* [PROBLEM STATEMENT] Please give back only the lines below from the one containing "[489,170,605,181] indent or" to the one containing "[431,336,612,350] [ comma", each repeated word for word, both ends included.

* [DATA EXTRACTS]
>>
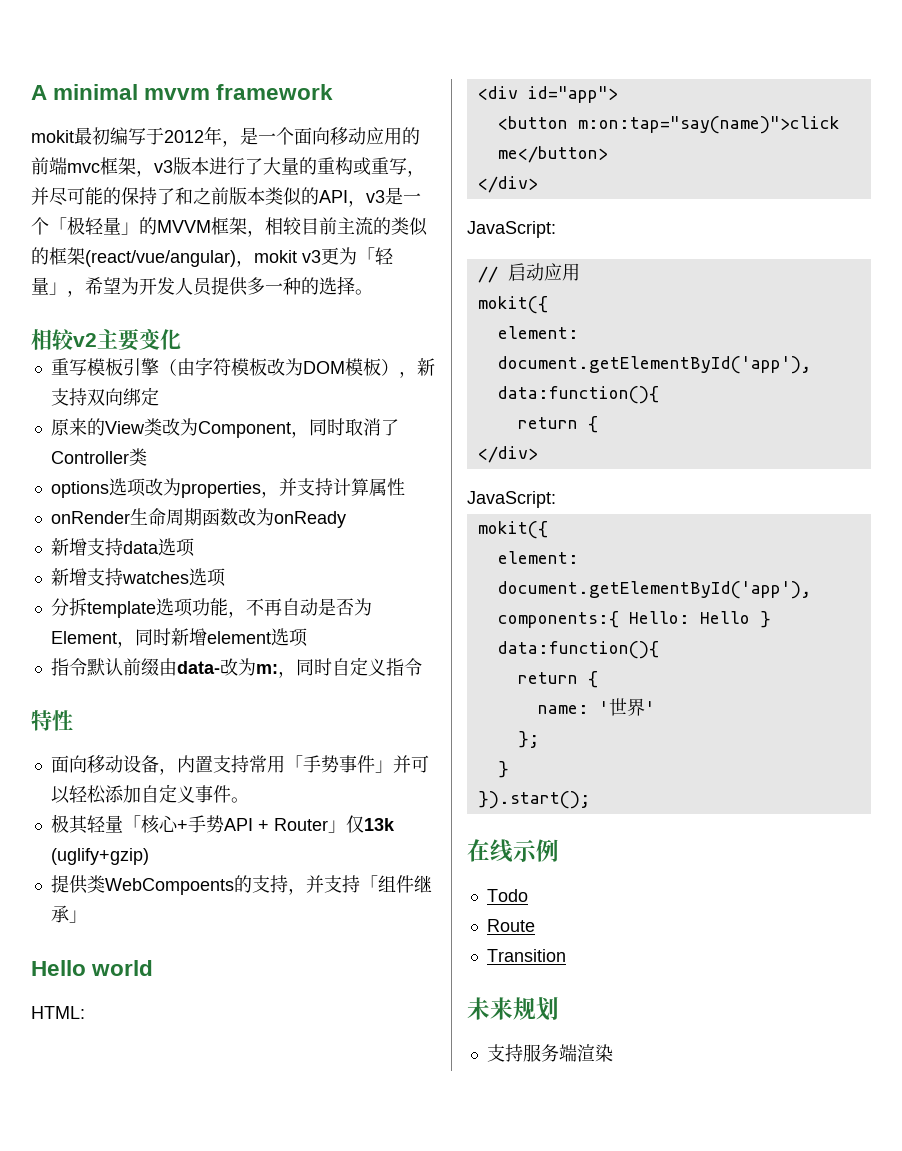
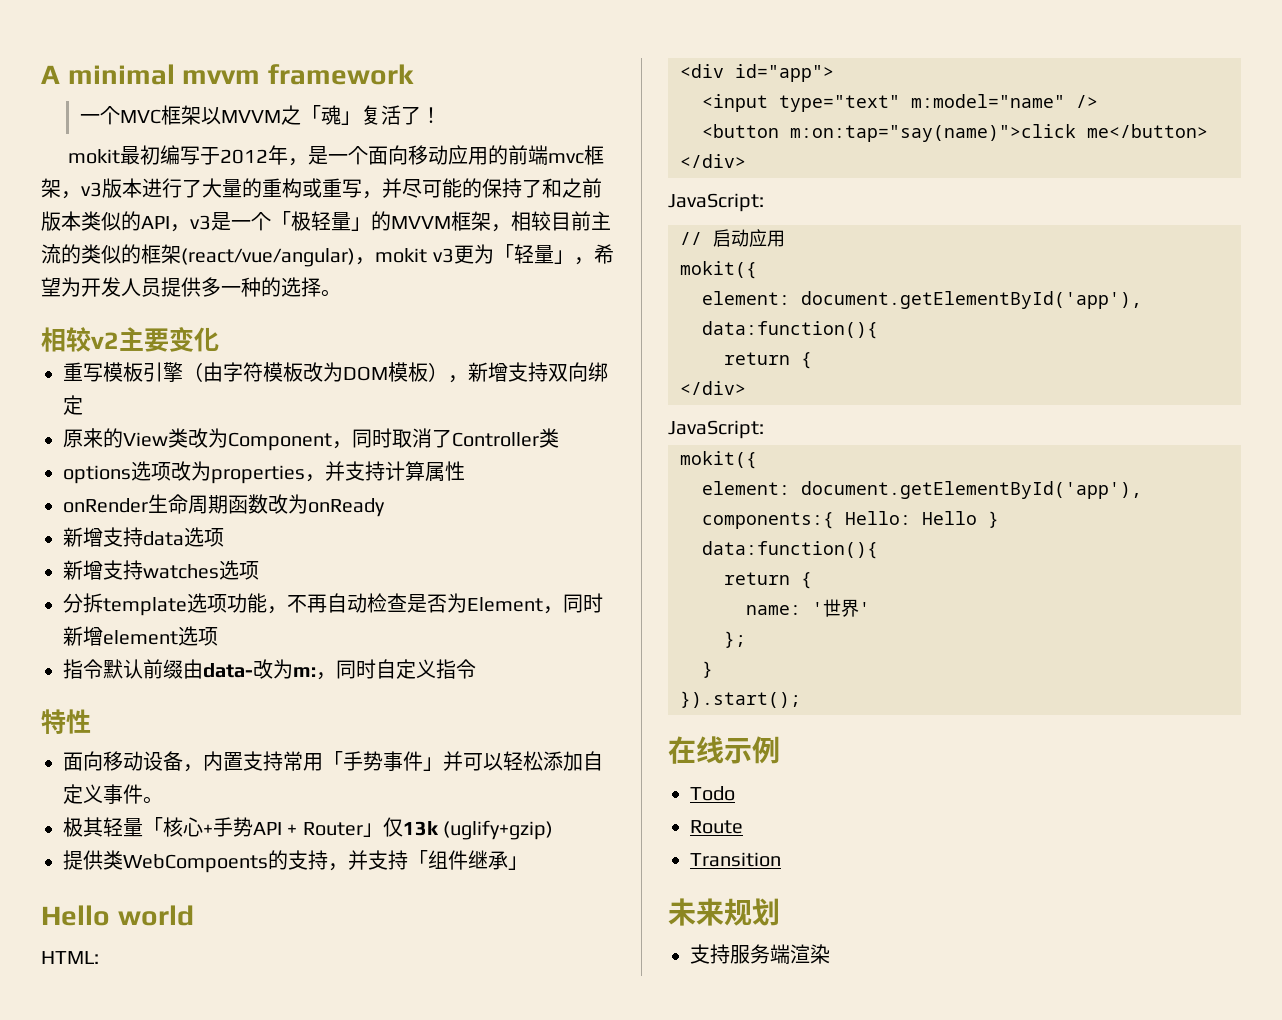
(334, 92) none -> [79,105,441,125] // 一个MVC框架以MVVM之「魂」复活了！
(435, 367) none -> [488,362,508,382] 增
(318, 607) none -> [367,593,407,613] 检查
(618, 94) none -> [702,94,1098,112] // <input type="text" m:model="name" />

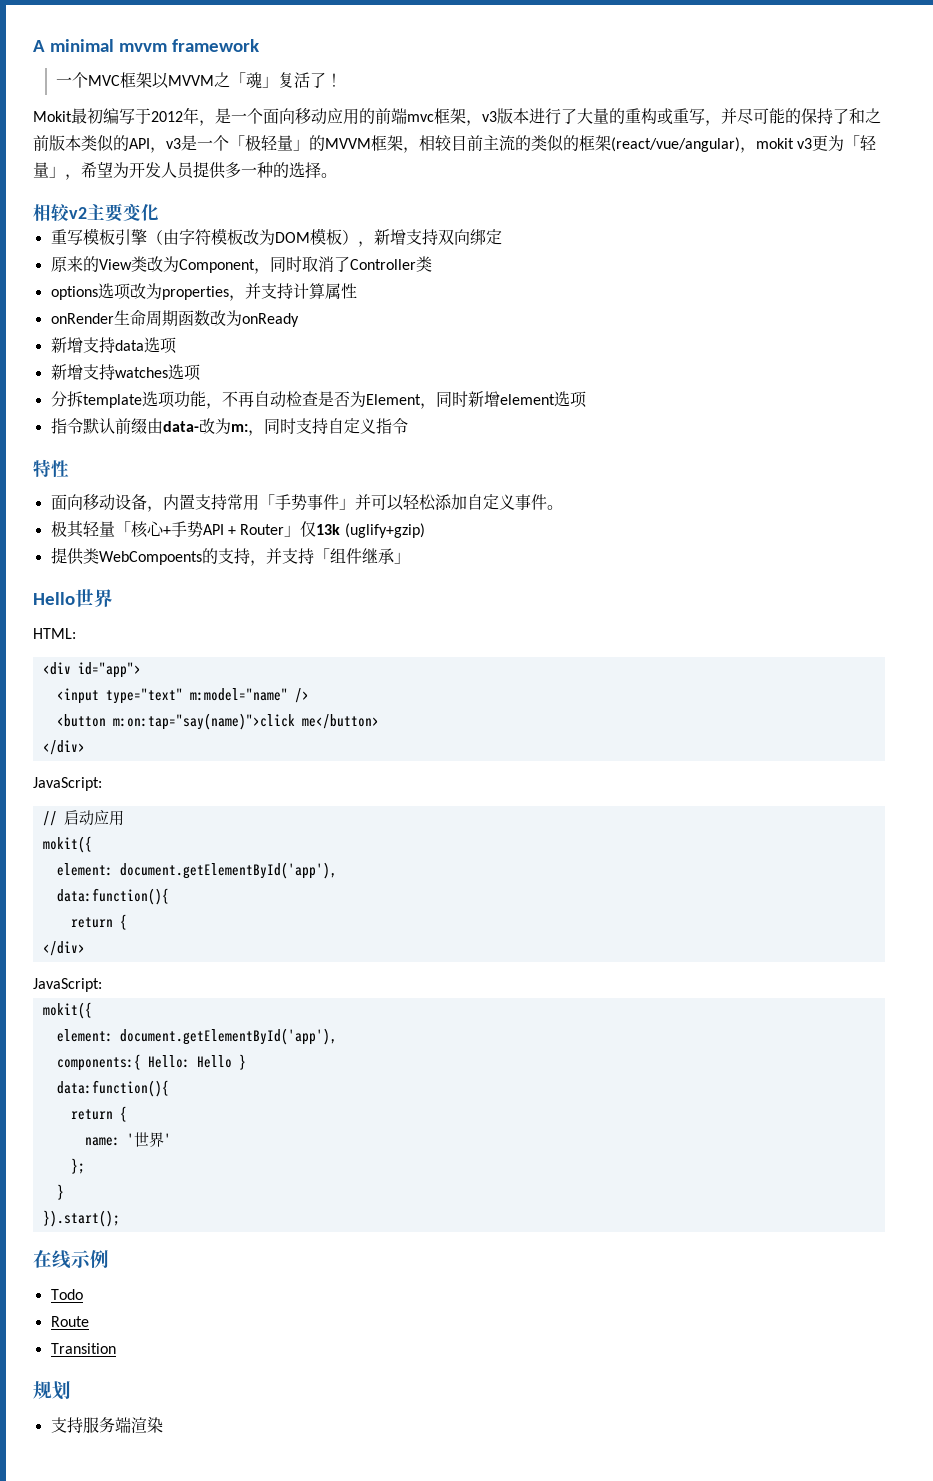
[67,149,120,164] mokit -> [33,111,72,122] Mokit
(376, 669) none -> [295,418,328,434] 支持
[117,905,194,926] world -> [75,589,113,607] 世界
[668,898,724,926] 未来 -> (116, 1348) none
<<
>>
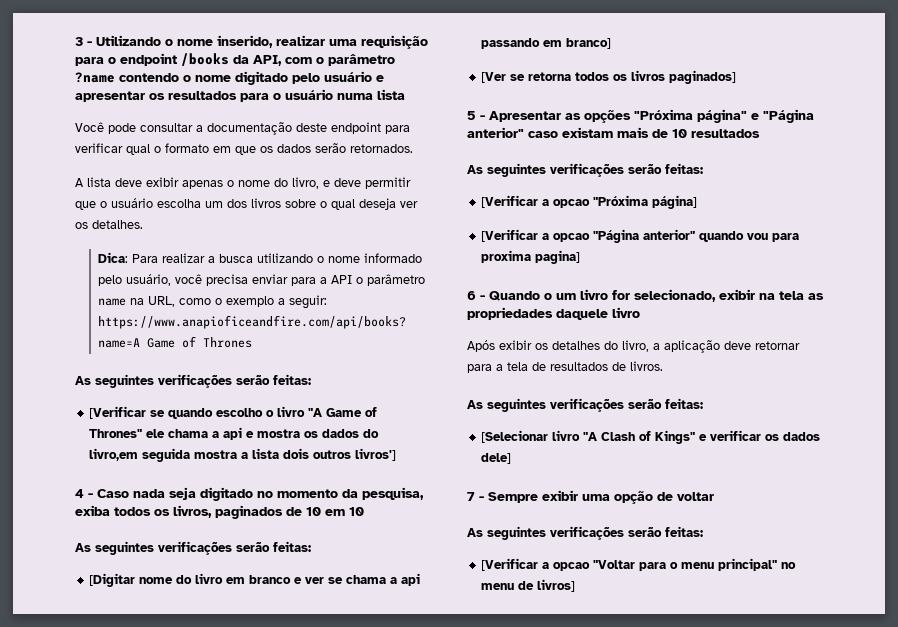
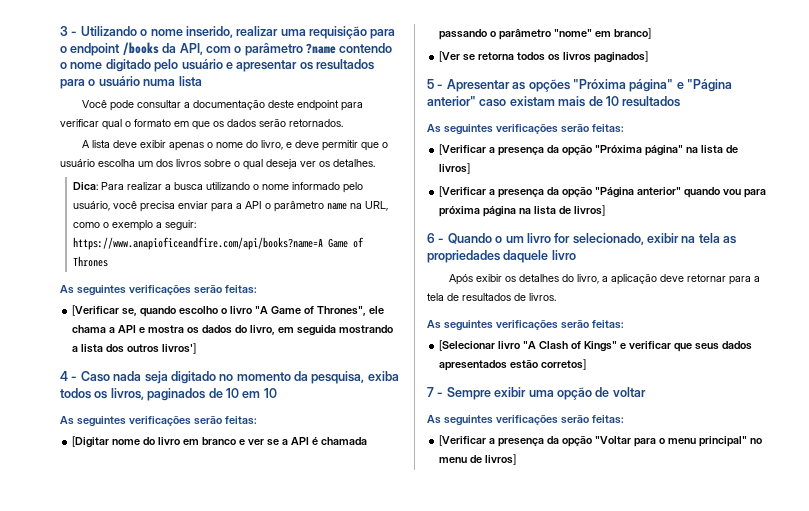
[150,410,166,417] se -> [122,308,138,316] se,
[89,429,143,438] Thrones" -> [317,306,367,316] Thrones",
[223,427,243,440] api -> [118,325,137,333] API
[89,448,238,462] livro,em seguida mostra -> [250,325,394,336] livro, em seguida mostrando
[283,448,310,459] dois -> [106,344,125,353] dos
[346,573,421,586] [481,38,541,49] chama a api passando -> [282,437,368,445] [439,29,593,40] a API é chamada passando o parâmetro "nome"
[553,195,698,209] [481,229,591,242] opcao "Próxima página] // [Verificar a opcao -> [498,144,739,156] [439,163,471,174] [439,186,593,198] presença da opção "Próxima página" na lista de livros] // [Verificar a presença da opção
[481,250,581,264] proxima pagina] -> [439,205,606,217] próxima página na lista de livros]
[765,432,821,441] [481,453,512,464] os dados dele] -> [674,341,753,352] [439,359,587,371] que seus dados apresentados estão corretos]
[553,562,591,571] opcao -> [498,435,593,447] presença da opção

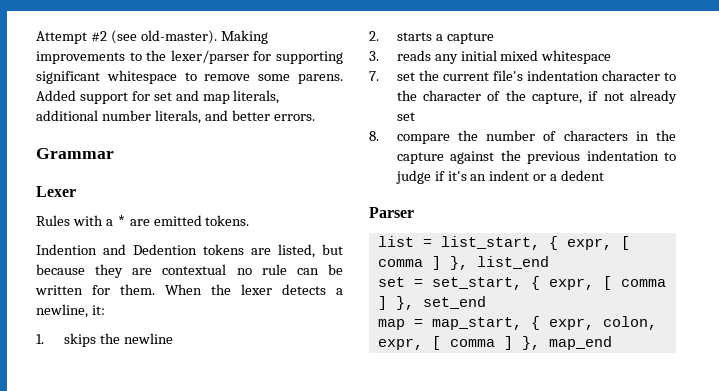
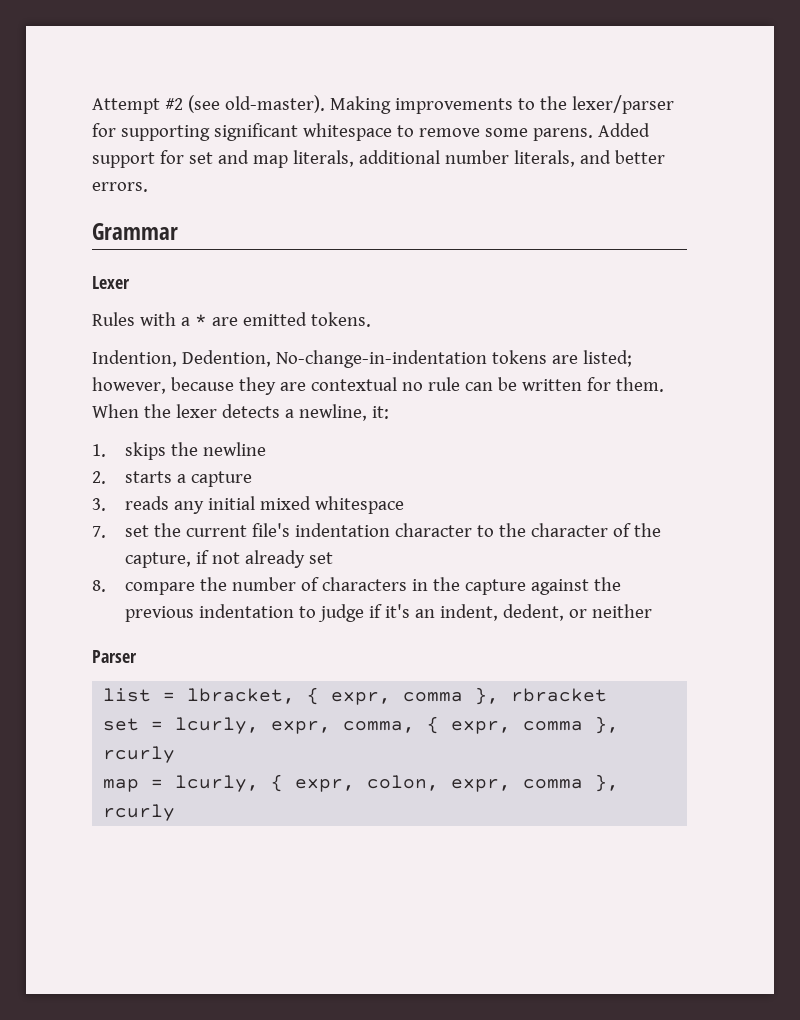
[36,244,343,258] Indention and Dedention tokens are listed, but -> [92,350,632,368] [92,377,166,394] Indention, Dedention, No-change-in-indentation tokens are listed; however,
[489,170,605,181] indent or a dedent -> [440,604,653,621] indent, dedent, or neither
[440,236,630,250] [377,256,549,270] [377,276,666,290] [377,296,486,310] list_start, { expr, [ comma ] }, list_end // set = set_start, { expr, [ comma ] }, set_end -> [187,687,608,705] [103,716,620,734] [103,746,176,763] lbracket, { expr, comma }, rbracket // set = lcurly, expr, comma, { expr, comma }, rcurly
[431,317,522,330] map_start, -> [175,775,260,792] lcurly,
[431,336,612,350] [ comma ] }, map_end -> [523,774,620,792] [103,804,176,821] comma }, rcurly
<<
>>
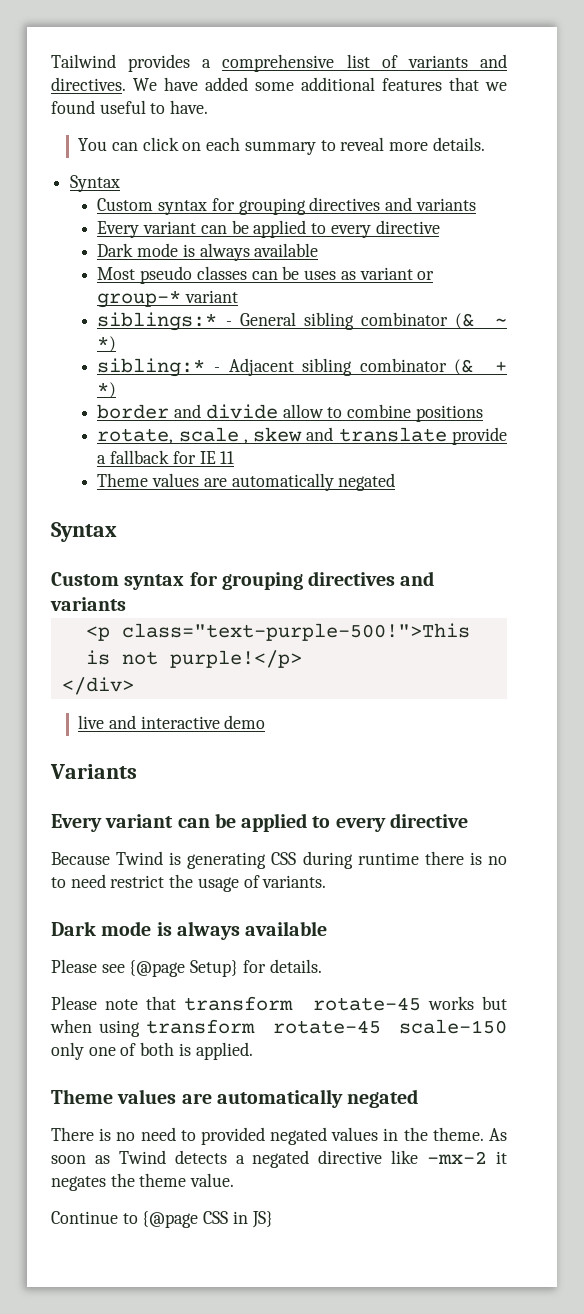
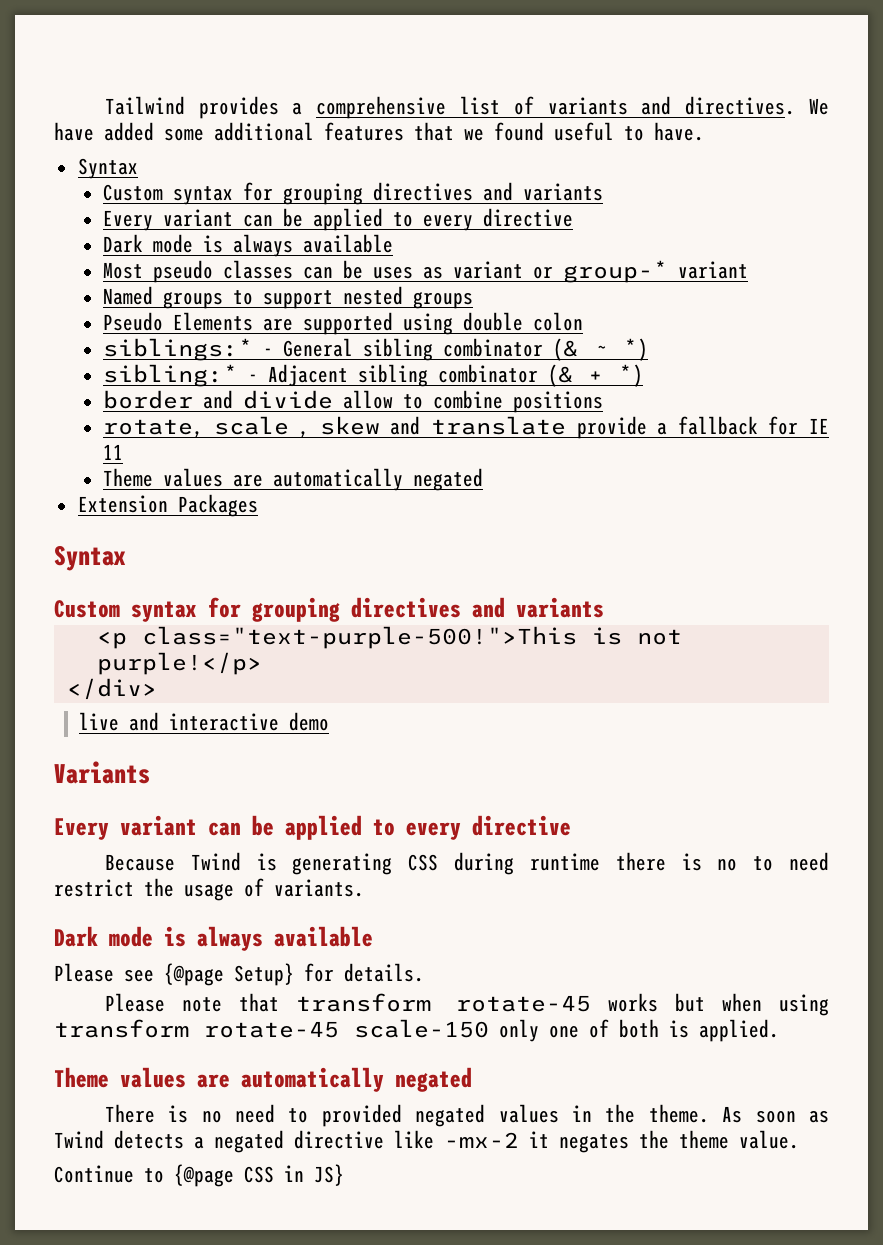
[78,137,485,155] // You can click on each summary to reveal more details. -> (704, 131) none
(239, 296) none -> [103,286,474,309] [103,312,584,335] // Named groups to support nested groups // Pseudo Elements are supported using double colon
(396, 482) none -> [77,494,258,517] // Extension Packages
<<
* [SOLUTION]
[489,170,605,181] indent or a dedent -> [440,604,653,621] indent, dedent, or neither
[440,236,630,250] [377,256,549,270] [377,276,666,290] [377,296,486,310] list_start, { expr, [ comma ] }, list_end // set = set_start, { expr, [ comma ] }, set_end -> [187,687,608,705] [103,716,620,734] [103,746,176,763] lbracket, { expr, comma }, rbracket // set = lcurly, expr, comma, { expr, comma }, rcurly
[431,317,522,330] map_start, -> [175,775,260,792] lcurly,
[431,336,612,350] [ comma ] }, map_end -> [523,774,620,792] [103,804,176,821] comma }, rcurly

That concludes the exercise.